ROANOKE TIMES

                         Roanoke Times
                 Copyright (c) 1995, Landmark Communications, Inc.

DATE: THURSDAY, January 2, 1992                   TAG: 9201020090
SECTION: NATIONAL/INTERNATIONAL                    PAGE: A-1   EDITION: METRO  
SOURCE: DOUGLAS GRANT MINE ASSOCIATED PRESS
DATELINE: SAN SALVADOR, EL SALVADOR                                LENGTH: Medium


SALVADORANS AT EDGE OF A NEW SOCIETY

The agreement to end El Salvador's civil war - if it holds - will resolve the biggest armed conflict bedeviling Central America. It represents the passing of an era in which regional conflicts were painted in ideological colors.

Regional conflicts came and went the past decade but the agonies of El Salvador dragged on, representing a major proxy battle in the now-defunct Cold War.

Today, after 12 years of death and destruction, El Salvador is a different place.

The war for all intents ended with the attainment of a peace accord in New York late Tuesday. Twenty months of U.N.-mediated negotiations produced a pact that will profoundly transform Salvadoran society - if the agreement works as implemented.

As the accord was announced in the capital, a bomb destroyed a car of the Reuters news agency, a sign the agreement is not universally popular.

The extreme right has pledged to oppose any negotiated peace with the rebels.

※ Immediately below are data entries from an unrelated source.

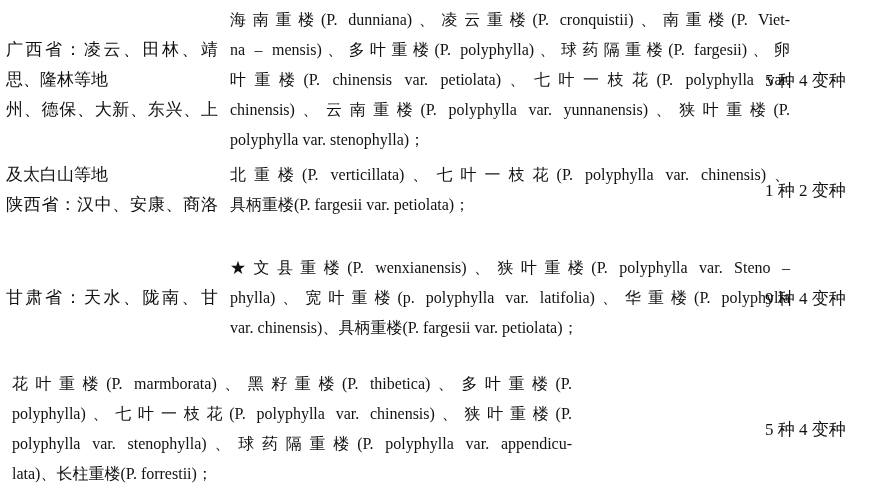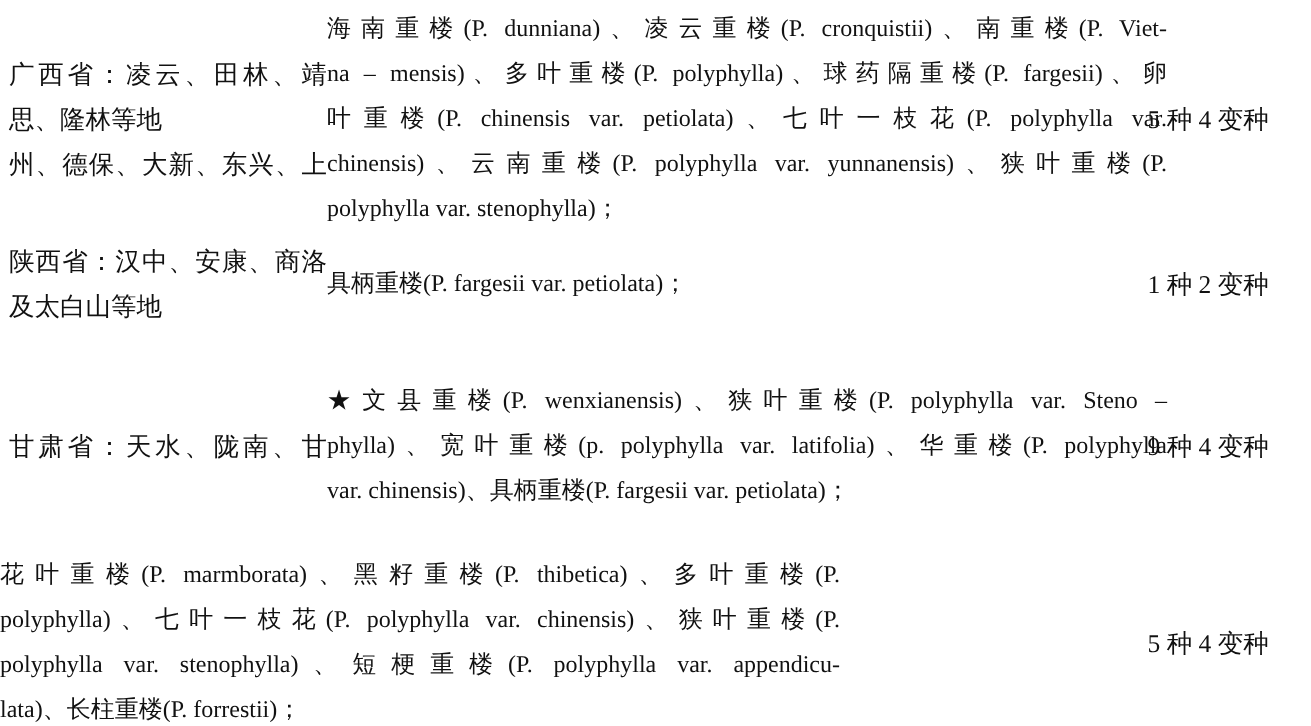--- a/index.html
+++ b/index.html
@@ -35,7 +35,7 @@
   }
   .species {
     width: 560px;
-    margin-left: 0;
+    margin-left: 12px;
     font-size: 16px;
     line-height: 30px;
     flex: 0 0 auto;

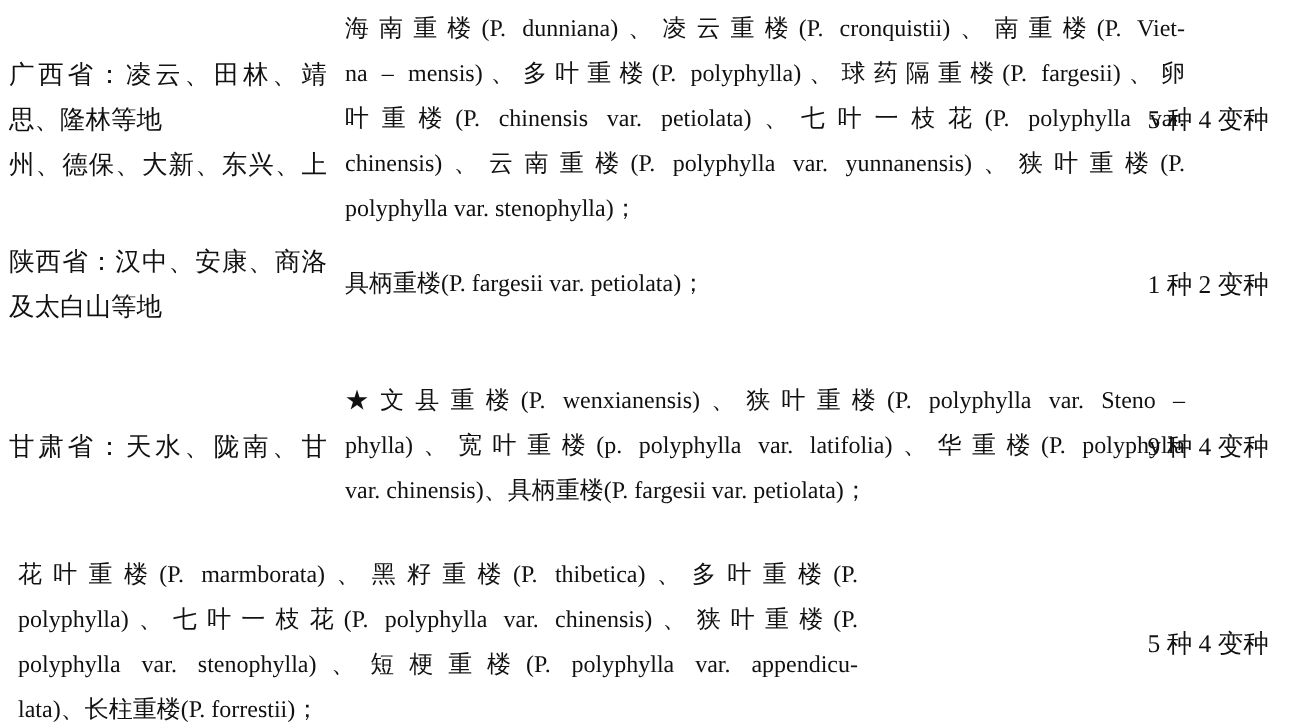--- a/index.html
+++ b/index.html
@@ -86,6 +86,7 @@
         <div class="ln ln-last">及太白山等地</div>
       </div>
     <div class="cell species">
+        <div class="ln">北重楼(P. verticillata)、七叶一枝花(P. polyphylla var. chinensis)、</div>
         <div class="ln ln-last">具柄重楼(P. fargesii var. petiolata)；</div>
       </div>
     <div class="cell count">1 种 2 变种</div>

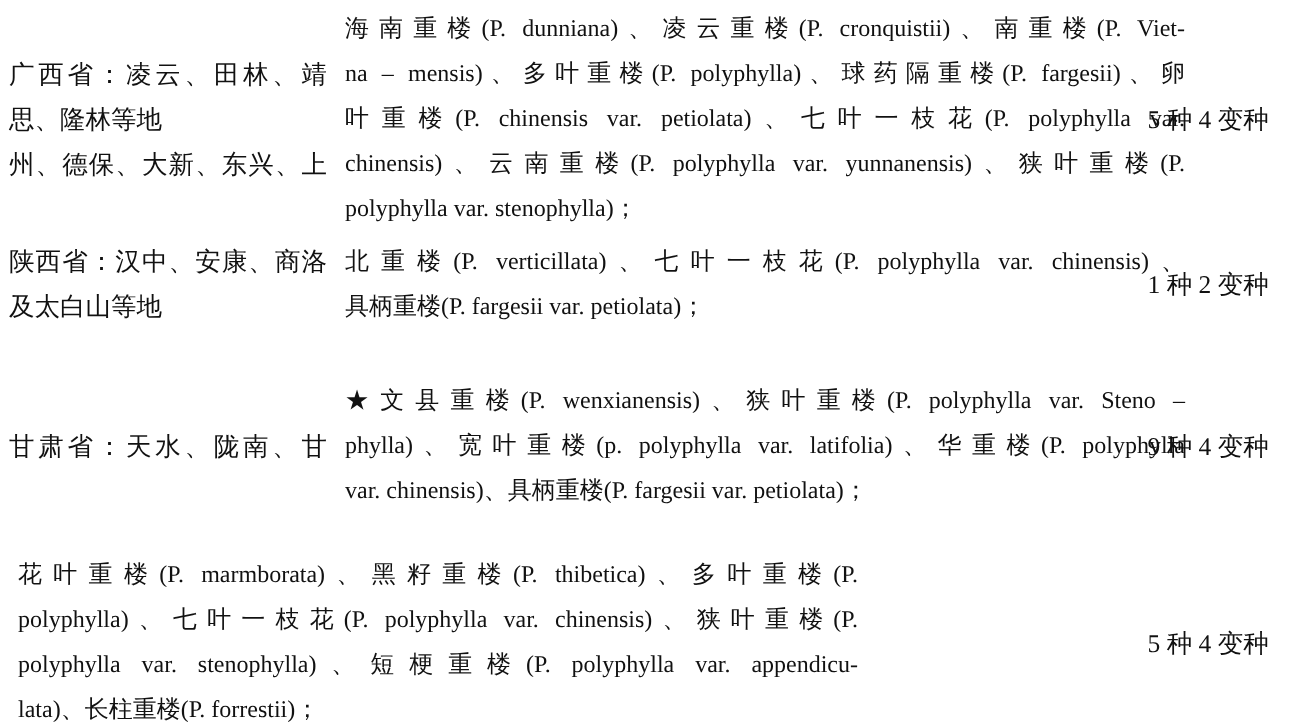--- a/index.html
+++ b/index.html
@@ -82,8 +82,8 @@
 
   <section class="row row-2">
     <div class="cell region">
+        <div class="ln ln-last">及太白山等地</div>
         <div class="ln">陕西省：汉中、安康、商洛</div>
-        <div class="ln ln-last">及太白山等地</div>
       </div>
     <div class="cell species">
         <div class="ln">北重楼(P. verticillata)、七叶一枝花(P. polyphylla var. chinensis)、</div>

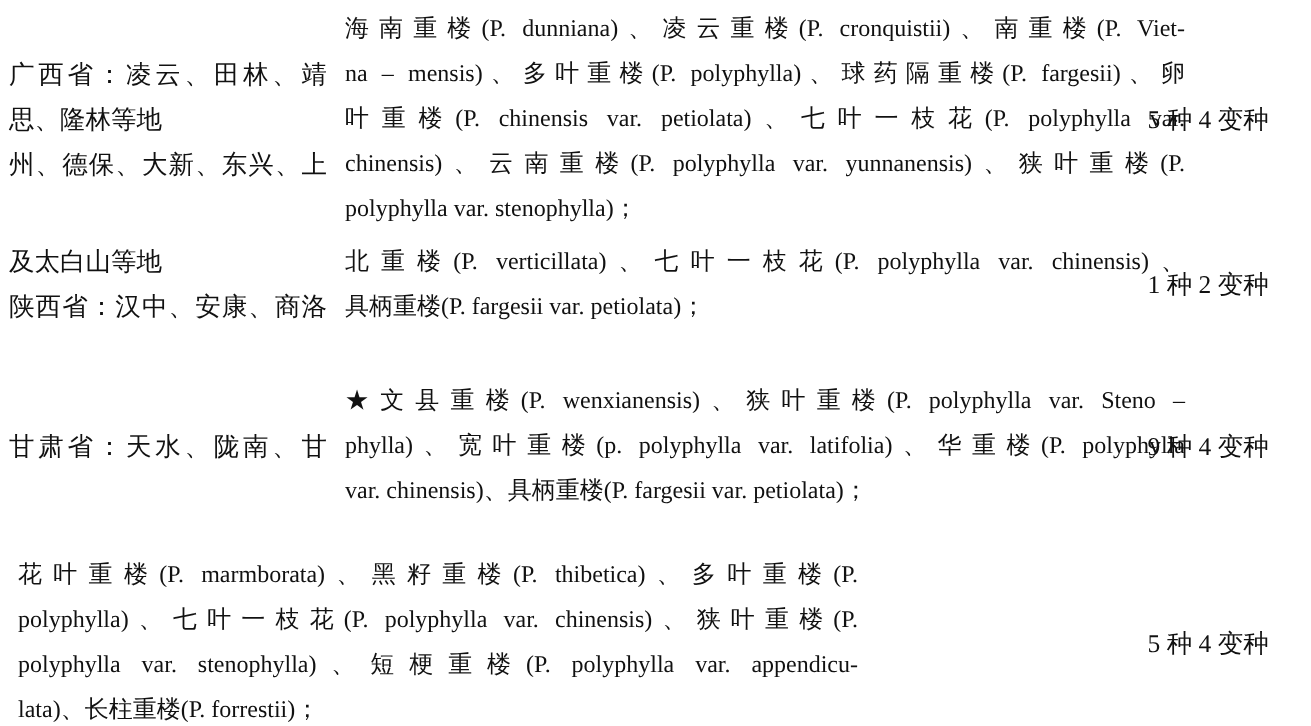--- a/index.html
+++ b/index.html
@@ -108,7 +108,7 @@
     <div class="cell species">
         <div class="ln">花叶重楼(P. marmborata)、黑籽重楼(P. thibetica)、多叶重楼(P.</div>
         <div class="ln">polyphylla)、七叶一枝花(P. polyphylla var. chinensis)、狭叶重楼(P.</div>
-        <div class="ln">polyphylla var. stenophylla)、短梗重楼(P. polyphylla var. appendicu-</div>
+        <div class="ln">polyphylla var. stenophylla)、球药隔重楼(P. polyphylla var. appendicu-</div>
         <div class="ln ln-last">lata)、长柱重楼(P. forrestii)；</div>
       </div>
     <div class="cell count">5 种 4 变种</div>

Historians will decide the significance of this small Central American country's fratricidal war.

The end of the Cold War is a major factor in why El Salvador now differs so markedly from the country when civil war began.

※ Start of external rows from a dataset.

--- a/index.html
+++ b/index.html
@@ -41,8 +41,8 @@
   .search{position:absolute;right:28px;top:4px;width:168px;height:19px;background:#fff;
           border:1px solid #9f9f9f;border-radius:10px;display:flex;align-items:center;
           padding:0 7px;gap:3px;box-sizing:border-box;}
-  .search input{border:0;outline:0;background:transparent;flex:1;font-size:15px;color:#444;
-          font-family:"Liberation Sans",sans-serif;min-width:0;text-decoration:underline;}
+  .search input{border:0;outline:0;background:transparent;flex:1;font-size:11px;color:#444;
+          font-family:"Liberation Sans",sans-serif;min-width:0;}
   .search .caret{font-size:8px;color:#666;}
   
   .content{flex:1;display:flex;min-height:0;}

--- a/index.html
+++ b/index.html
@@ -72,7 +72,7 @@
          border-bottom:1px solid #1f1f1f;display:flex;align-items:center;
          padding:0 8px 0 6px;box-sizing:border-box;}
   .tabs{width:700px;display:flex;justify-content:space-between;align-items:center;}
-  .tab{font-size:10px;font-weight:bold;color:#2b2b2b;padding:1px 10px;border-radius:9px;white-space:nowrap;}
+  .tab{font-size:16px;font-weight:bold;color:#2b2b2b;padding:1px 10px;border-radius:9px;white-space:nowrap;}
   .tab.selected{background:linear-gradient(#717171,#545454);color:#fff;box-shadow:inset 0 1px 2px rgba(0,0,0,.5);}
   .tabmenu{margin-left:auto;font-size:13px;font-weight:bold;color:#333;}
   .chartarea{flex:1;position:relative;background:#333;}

More than $1 billion in U.S. military aid bankrolled government war efforts in the 1980s. The rebels got by with less, but would not have made such a showing without support from Soviet-backed Cuba and Sandinista Nicaragua.

Though isolated political killings continue, the space for democratic political activity is much greater than in 1979.

Leftist politician Ruben Zamora, who for a decade kept ties with the rebels, is vice president of the national legislature.

Guerrillas have revised their ideology. They concede the failure of Marxism-Leninism, and say their thinking now resembles Europe's Social Democrats more than Fidel Castro.

October 1979 is the conventional date for the war's beginning, but its conception began in the months after a 1972 electoral fraud orchestrated by the military and the landed oligarchy it served the previous half-century.

A center-left coalition headed by Jose Napoleon Duarte was robbed of victory in presidential and legislative elections. Duarte was arrested, beaten and exiled. Leftists driven underground helped form the nuclei of armed revolutionary organizations.

The status quo kept the vast majority of Salvadorans ignorant and miserable while providing luxurious lives for a tiny minority. When the military again resorted to fraud in 1977 elections, many of those opposed to the status quo decided they had no choice but to take up arms.

The progressive officers staged a coup in October 1979. They pledged land reform and political and economic modernization.

But leftists and most centrists brought into the post-coup government quit within a year as rightist death squads imposed a reign of terror. Death squads killed an estimated 20,000 people from 1980 to 1983.

"The war has cost what none of us would have wanted to pay. But it was imposed upon us and necessary. By any other way, the changes that are now drawing near would not have been possible," rebel commander Facundo Guardado said.